Data supplied:

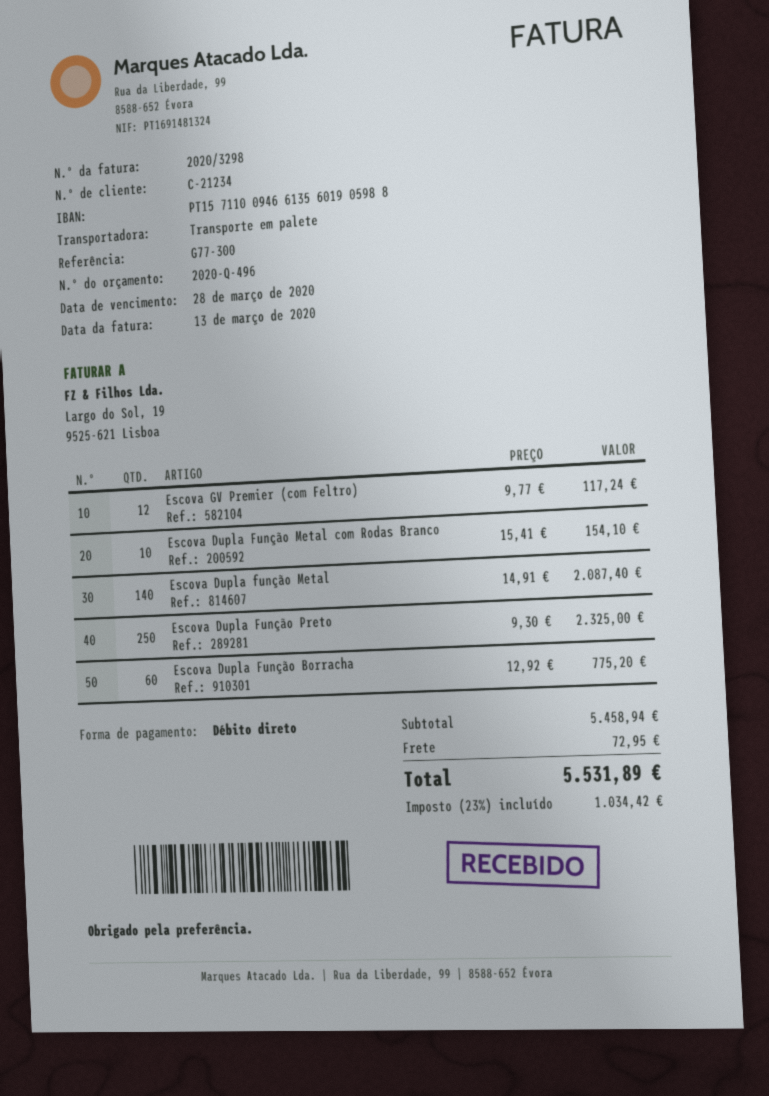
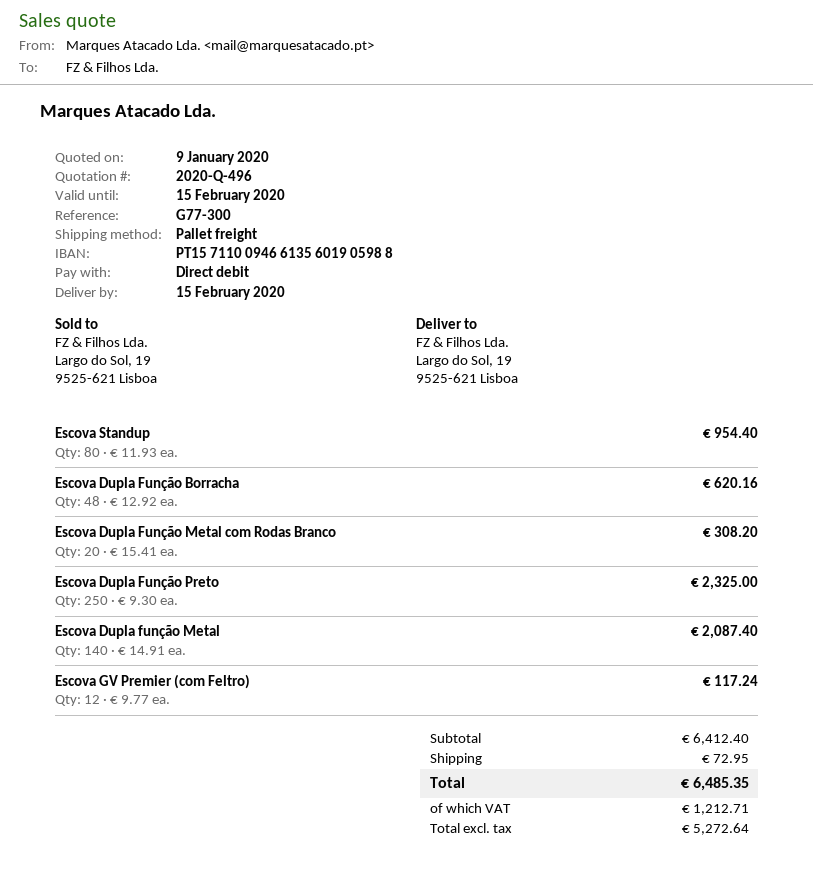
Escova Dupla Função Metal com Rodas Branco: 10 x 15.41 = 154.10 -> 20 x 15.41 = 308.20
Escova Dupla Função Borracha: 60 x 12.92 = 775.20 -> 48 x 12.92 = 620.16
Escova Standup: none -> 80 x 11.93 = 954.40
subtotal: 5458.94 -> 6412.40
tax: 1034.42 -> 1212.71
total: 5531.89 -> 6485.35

Exercise objective:
Copy the data in full. No pictures belong in the copy.

Output for this exercise:
Escova Dupla Função Metal com Rodas Branco: 10 x 15.41 = 154.10 -> 20 x 15.41 = 308.20
Escova Dupla Função Borracha: 60 x 12.92 = 775.20 -> 48 x 12.92 = 620.16
Escova Standup: none -> 80 x 11.93 = 954.40
subtotal: 5458.94 -> 6412.40
tax: 1034.42 -> 1212.71
total: 5531.89 -> 6485.35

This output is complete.